Perihelion was mercifully silent. I was certain it pained it to do so. There was a good chance it was arguing with 1.0 in the feed.
(Upwards of 96%, but I was still using conversational terms instead of being accurate.)
You can always change your mind. You don’t even have to provide a reason, Perihelion told me, which was helpful. It meant I didn’t have to stick with something I chose. I was… allowed to choose something different.

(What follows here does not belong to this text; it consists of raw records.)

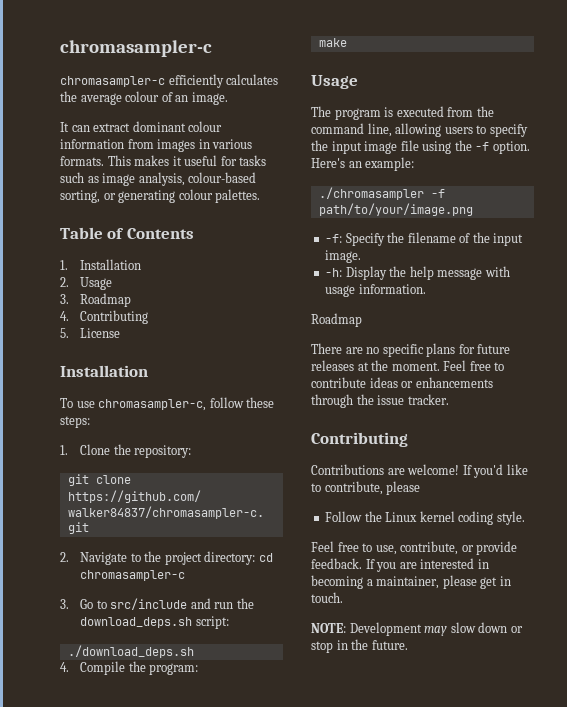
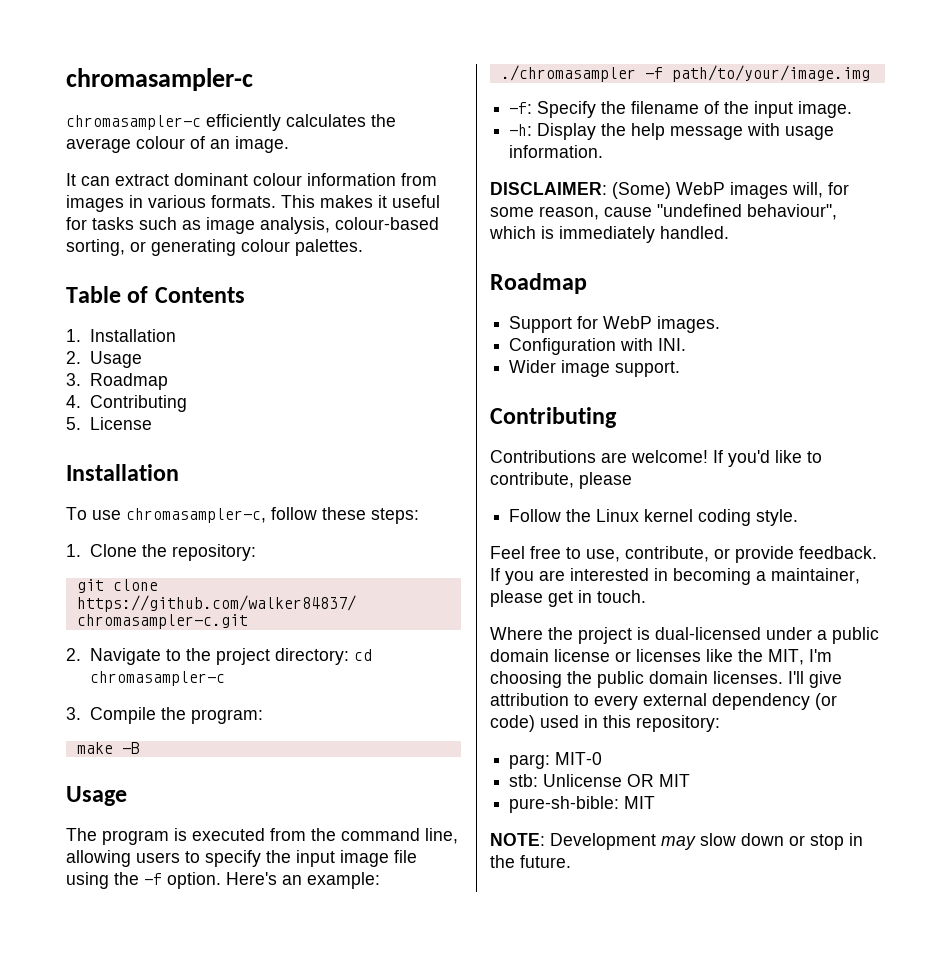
- 3. Go to src/include and run the download_deps.sh script:
- ./download_deps.sh
- 4. Compile the program:
+ 3. Compile the program:
- make
+ make -B
- ./chromasampler -f path/to/your/image.png
+ ./chromasampler -f path/to/your/image.img
  -h: Display the help message with usage information.
+ DISCLAIMER: (Some) WebP images will, for some reason, cause "undefined behaviour", which is immediately handled.
  Roadmap
- There are no specific plans for future releases at the moment. Feel free to contribute ideas or enhancements through the issue tracker.
+ Support for WebP images.
+ Configuration with INI.
+ Wider image support.
+ Where the project is dual-licensed under a public domain license or licenses like the MIT, I'm choosing the public domain licenses. I'll give attribution to every external dependency (or code) used in this repository:
+ parg: MIT-0
+ stb: Unlicense OR MIT
+ pure-sh-bible: MIT

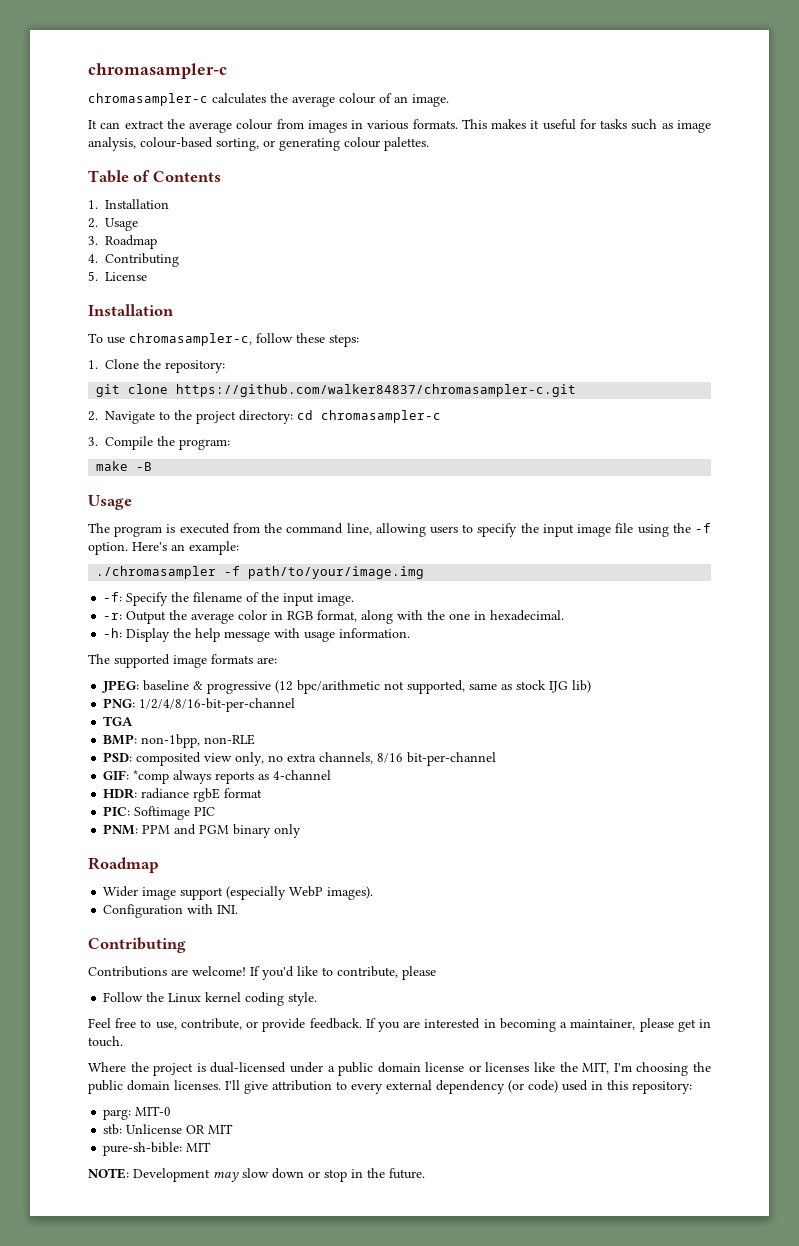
- chromasampler-c efficiently calculates the average colour of an image.
+ chromasampler-c calculates the average colour of an image.
- It can extract dominant colour information from images in various formats.
+ It can extract the average colour from images in various formats.
+ -r: Output the average color in RGB format, along with the one in hexadecimal.
- DISCLAIMER: (Some) WebP images will, for some reason, cause "undefined behaviour", which is immediately handled.
+ The supported image formats are:
+ JPEG: baseline & progressive (12 bpc/arithmetic not supported, same as stock IJG lib)
+ PNG: 1/2/4/8/16-bit-per-channel
+ TGA
+ BMP: non-1bpp, non-RLE
+ PSD: composited view only, no extra channels, 8/16 bit-per-channel
+ GIF: *comp always reports as 4-channel
+ HDR: radiance rgbE format
+ PIC: Softimage PIC
+ PNM: PPM and PGM binary only
  Roadmap
- Support for WebP images.
+ Wider image support (especially WebP images).
- Wider image support.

I thought about the humans I had met. I thought about Matteo and Turi, who both used ‘they’ as their pronouns. I thought about Rami, one of the humans 1.0 worked for on RaviHyral, who used ‘te’ as ter pronouns. I thought about the colonist, the historian I had met, Corian, who used ‘ve’ as vir pronouns.
I was not sure what I wanted. But… I think I had to try things to find out what I didn’t want.
“I want to try ‘they’,” I said.
1.0 nodded, not looking at me. “Sure,” it said. “I can- no, ART is doing it. The humans should all know shortly.”
It rolled its eyes. “You should have asked Three if they wanted you to do that,” it said.
I felt an emotion in my organics. It was not a bad emotion, but I’m not sure what exactly it was.
I liked being called ‘they’.
I think… that was something I wanted. It was a start.